The Men In The Glass Booth, Ground breaking re-edits and remixes by the disco era’s most influential DJ (BBE Records/Differ-Ant)

Le courant exubérant musical de l'ère Disco a émergé en 1970 aux USA. Son but : danser en revendiquant « Born to Be Alive ». Paroles d'un succès qui définissent presque à elles seules le mouvement culturel. 

Il faut se mettre dans le contexte historique, entre la Guerre du Vietnam depuis 1955 jusqu’en 1975 et le scandale du Watergate de 1972 à 1974... Le peuple a besoin d’insouciance, de lieux où se défouler, parler de sexe, de vie nocturne avec une exubérance vestimentaire qui va jusqu’au déguisement. La mode Disco explose. Et l'année 1978 en est considérée comme le sommet. En effet l’industrie de ce courant musical a atteint une recette totale de 22 milliards de francs dont 13 millions uniquement pour le Studio 54, considéré comme la plus célèbre boîte où l’on peut croiser Liliane Carter, mère de Jimmy Carter et John Travolta. Ce dernier, avec la Fièvre du samedi soir, permet de porter le Disco dans le monde entier. L’Europe et la France ne sont pas en rade. Le français Jacques Morali est d'ailleurs le producteur du groupe « Village People ».


The Men In The Glass Booth est un témoignage inédit de compilations des plus grands dj de cette époque, avec un livret de 40 pages qui présente cette histoire. Tout est fait pour faire danser : une métrique 4/4 où tous les temps sont marqués par la grosse caisse et les contre temps par « le charleston » ; une orchestration simple ; des phrases mélodiques répétées en boucle qui évoquent la fête et la vie nocturne.


Dès le début du Disco, les djs mixent et ré-éditent les morceaux pour accentuer les temps forts des morceaux et la ligne de basse, mais aussi pour en allonger la durée. Mais ce n’est qu’en 1975 que sort Ten Percent, le premier album des remix et re-edits des DJ de l'ère disco, car il est hors de question que ceux-ci aillent dans un studio d'enregistrement, lieux réservés uniquement aux musiciens, alors que les DJ sont considérés comme des jukebox vivants. Ce type de remarque est encore dans la bouche de certains, mais les mentalités ont changé et les ont consacrés en artistes reconnus. Cet album en est la preuve.

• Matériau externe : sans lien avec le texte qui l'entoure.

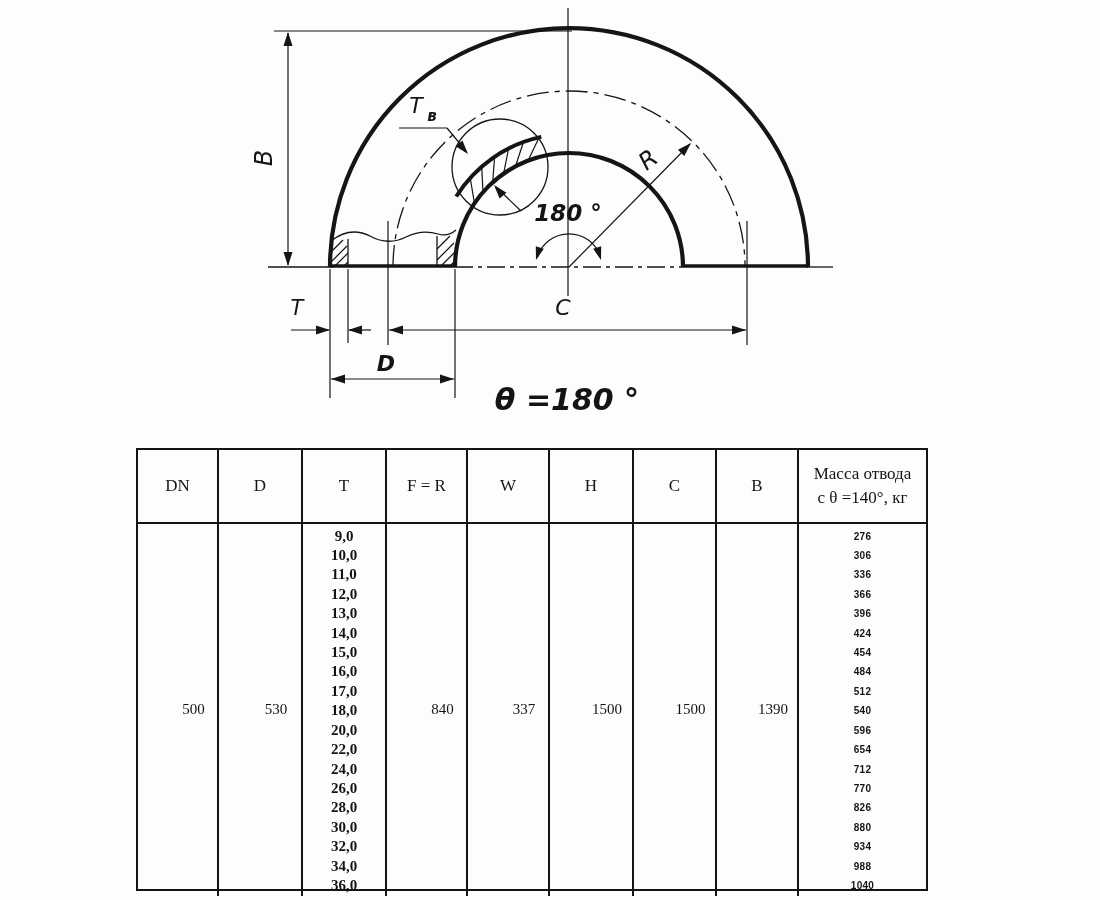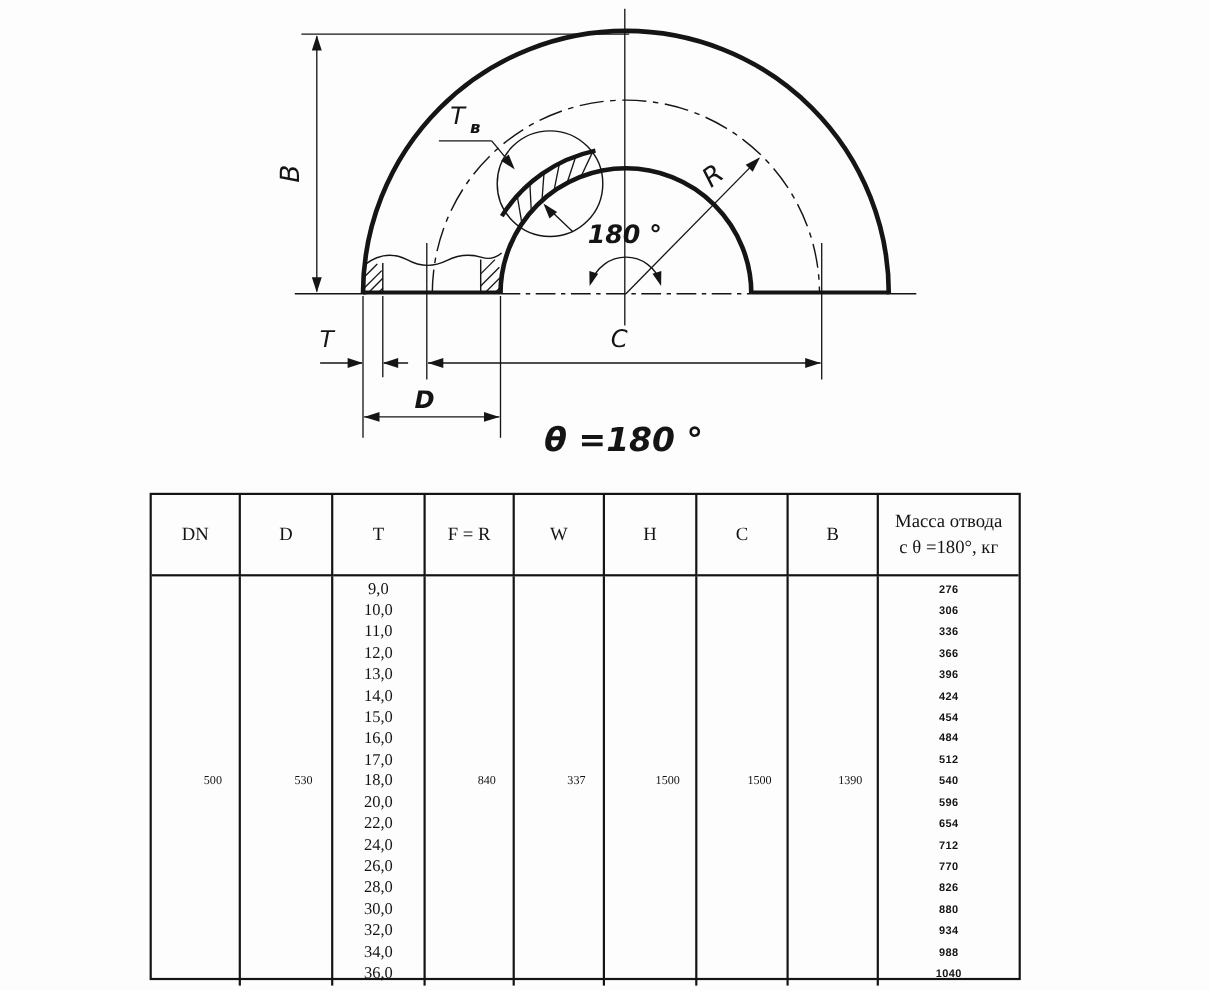--- a/index.html
+++ b/index.html
@@ -8,21 +8,21 @@
   svg text{fill:#141414;}
   .lbl{font-family:"DejaVu Sans",sans-serif;font-style:italic;}
   
   .dim-table{position:absolute;left:136px;top:448px;width:792px;height:443px;
              display:grid;grid-template-columns:81px 84px 84px 81px 82px 84px 83px 82px 1fr;
              grid-template-rows:74px 1fr;border:2px solid #141414;box-sizing:border-box;}
   .cell{border-right:2px solid #141414;box-sizing:border-box;display:flex;
         align-items:center;justify-content:center;text-align:center;}
   .cell.last{border-right:none;}
   .th{border-bottom:2px solid #141414;font-size:17px;line-height:24px;white-space:pre-line;}
-  .td{font-size:11px;padding-left:32px;}
+  .td{font-size:15px;padding-left:32px;}
   .td-list{display:block;white-space:pre-line;line-height:19.42px;padding-top:2.5px;
            font-size:15px;}
   .td-mass{font-family:"Liberation Sans",sans-serif;font-weight:600;font-size:10px;
            letter-spacing:.3px;}
 </style>
 </head>
 <body>
 
 <div class="page">
 
@@ -134,25 +134,25 @@
 
     <div class="cell th">DN</div>
     <div class="cell th">D</div>
     <div class="cell th">T</div>
     <div class="cell th">F = R</div>
     <div class="cell th">W</div>
     <div class="cell th">H</div>
     <div class="cell th">C</div>
     <div class="cell th">B</div>
     <div class="cell th last">Масса отвода
-с θ =180°, кг</div>
+с θ =140°, кг</div>
 
     <div class="cell td">500</div>
     <div class="cell td">530</div>
-    <div class="cell td-list" style="border-right:2px solid #141414;">9,0
+    <div class="cell td-list" style="border-right:2px solid #141414;font-weight:bold;">9,0
 10,0
 11,0
 12,0
 13,0
 14,0
 15,0
 16,0
 17,0
 18,0
 20,0

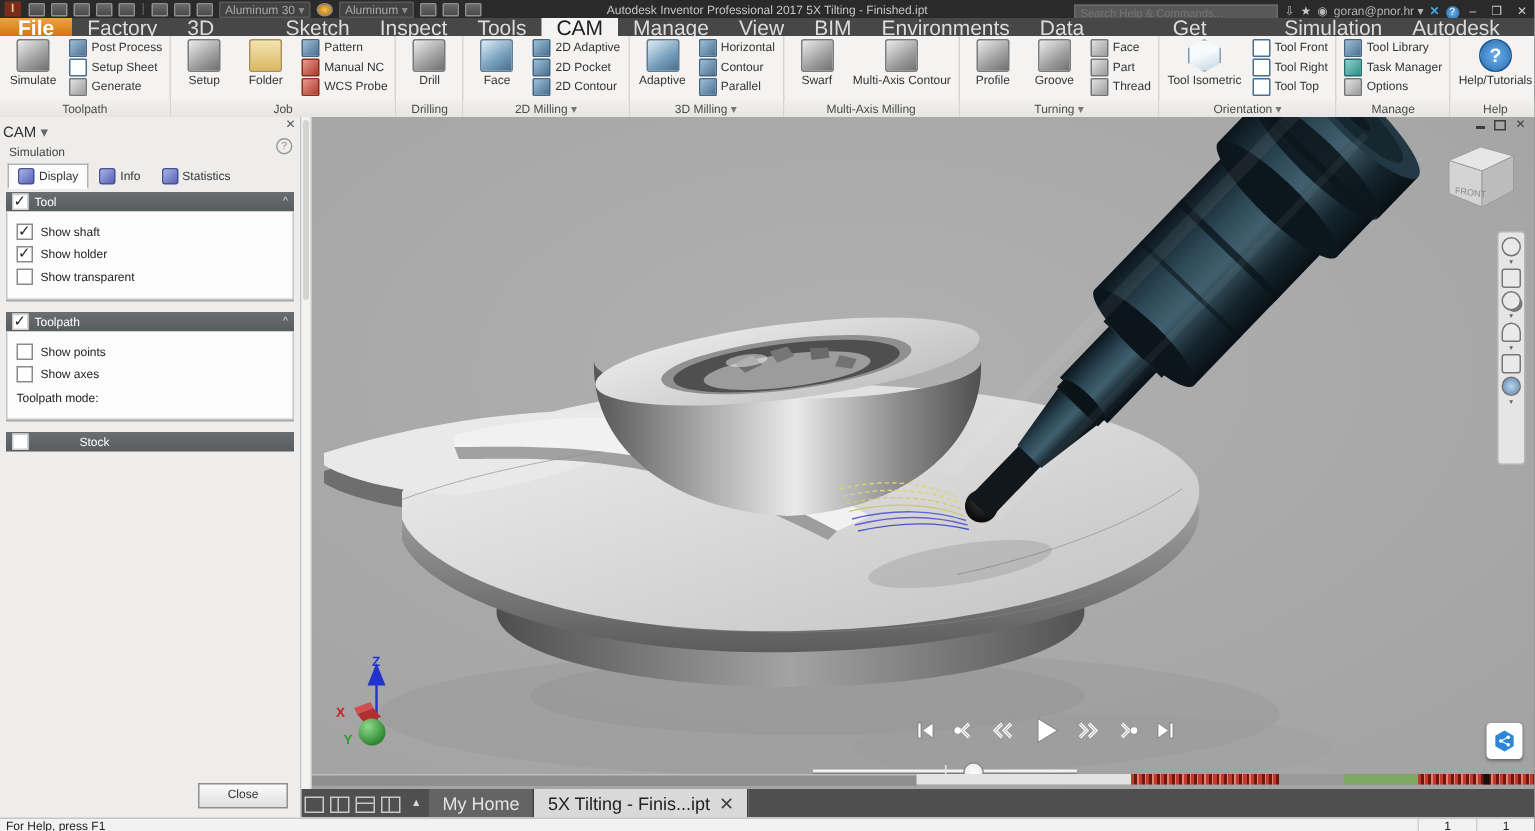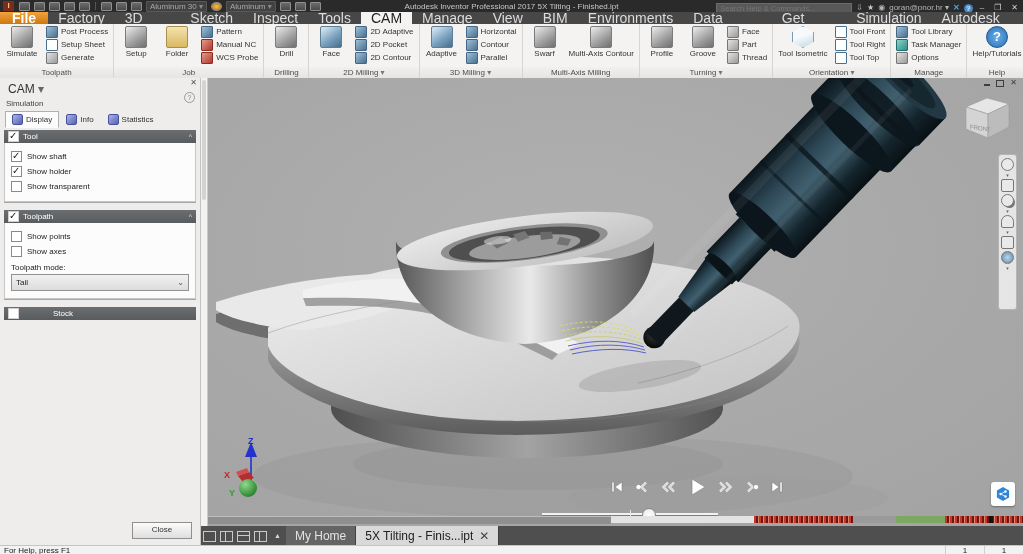--- a/index.html
+++ b/index.html
@@ -61,21 +61,21 @@
          background:linear-gradient(135deg,#9fc0d8,#49708f);}
   .ic-sm.red{border-color:#8c2d20;background:linear-gradient(135deg,#e49a8e,#b03a2a);}
   .ic-sm.teal{border-color:#1f6f6b;background:linear-gradient(135deg,#8ed2cd,#2e8c86);}
   .ic-sm.gray{border-color:#767676;background:linear-gradient(135deg,#e3e3e3,#9a9a9a);}
   .ic-sm.outline{border-color:#4a6f8e;background:#fdfefe;}
 
   
   #panel{position:absolute;left:0;top:78px;width:200px;height:467px;background:#eeedec;
          border-right:1px solid #c2c2c2;}
   #panel-close{position:absolute;top:0px;right:3px;color:#555;font-size:8px;}
-  .phdr{padding:4px 6px 0 8px;font-size:12px;color:#333;}
+  .phdr{padding:4px 6px 0 2px;font-size:10px;color:#333;}
   .phdr .car{color:#666;}
   .phelp{position:absolute;right:5px;top:14px;width:9px;height:9px;border:1px solid #999;
          border-radius:50%;color:#888;font-size:7px;text-align:center;line-height:9px;}
   .psub{padding:3px 6px 2px 6px;color:#444;}
   .ptabs{display:flex;align-items:flex-end;margin:2px 0 0 5px;height:16px;}
   .ptab{display:flex;align-items:center;gap:3px;padding:2px 6px;border:1px solid transparent;
         color:#333;height:11px;}
   .ptab.active{background:#fcfcfc;border-color:#b0b0b0;border-bottom-color:#fcfcfc;}
   .pt-ic{width:9px;height:9px;border-radius:2px;border:1px solid #47519b;
          background:linear-gradient(135deg,#a9b4e8,#5661b5);}
@@ -456,24 +456,20 @@
     <div class="secbox">
       <div class="crow">
           <span class="cb"></span>
           <span>Show points</span>
         </div>
       <div class="crow">
           <span class="cb"></span>
           <span>Show axes</span>
         </div>
       <div class="modelab">Toolpath mode:</div>
-      <div class="pselect">
-        <span>Tail</span>
-        <span class="car">⌄</span>
-      </div>
     </div>
 
     <div class="sechdr" style="margin-top:8px;gap:34px;">
       <span class="cb hdr"></span>
       <span>Stock</span>
     </div>
 
     <div id="close-btn">Close</div>
   </div>
   <div id="pscroll">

La place et les mots manquent pour décrire les 30 morceaux de cette anthologie. On signale un coup de cœur pour le travail du légendaire DJ John Luongo - un des plus anciens du disco - avec « Leon Collins – I Just Wanna Say I Love You (John Luongo Remix) » et la très belle introduction vocale reprise par des chœurs. Tout y est, il ne manque plus que le pantalon « pattes d’eph » et à nous le dancefloor ! Mais aussi « Hot Ice – Dancing Free (John Luongo Remix) », du même DJ, où une ligne de basse est reprise par des voies androgynes et qui nous rappelle que nous avions oublié les lunettes Ray-Ban pour compléter l’ensemble. Dans « The Disco Scene (Rick Gianatos Remix) », on retrouve toutes les composantes du disco - l’amour, le sexe et la dance- avec un pupitre de cuivres qui inspirera plus tard le funk.

Mais l'ensemble des morceaux montre aussi le travail de recherche mené par les DJ, comme « The Salsoul Orchestra – Magic Bird Of Fire (François Kevorkian Sunshine Sound Acetate Edit) » où la rythmique brésilienne est relayée par un orchestre symphonique The Salsoul Orchestra. Comment un tel phénomène a-t-il pu disparaître à ce point ? En 1980 le déclin du mouvement disco est associé au sida et à la crise pétrolière qui ne laissent plus de place à l’insouciance. Lors de la Disco Demolition Night, du 12 juillet 1979, au stade de Comiskey Park à Chicago, le DJ Steve Dahl incita le public à détruire leurs cd de disco, alors que la musique était devenue trop populaire et trop joyeuse, selon lui. Mais le disco est-il mort ? Non ! Parce qu'il sera toujours vital d'aimer et danser : « Stayin Alive ».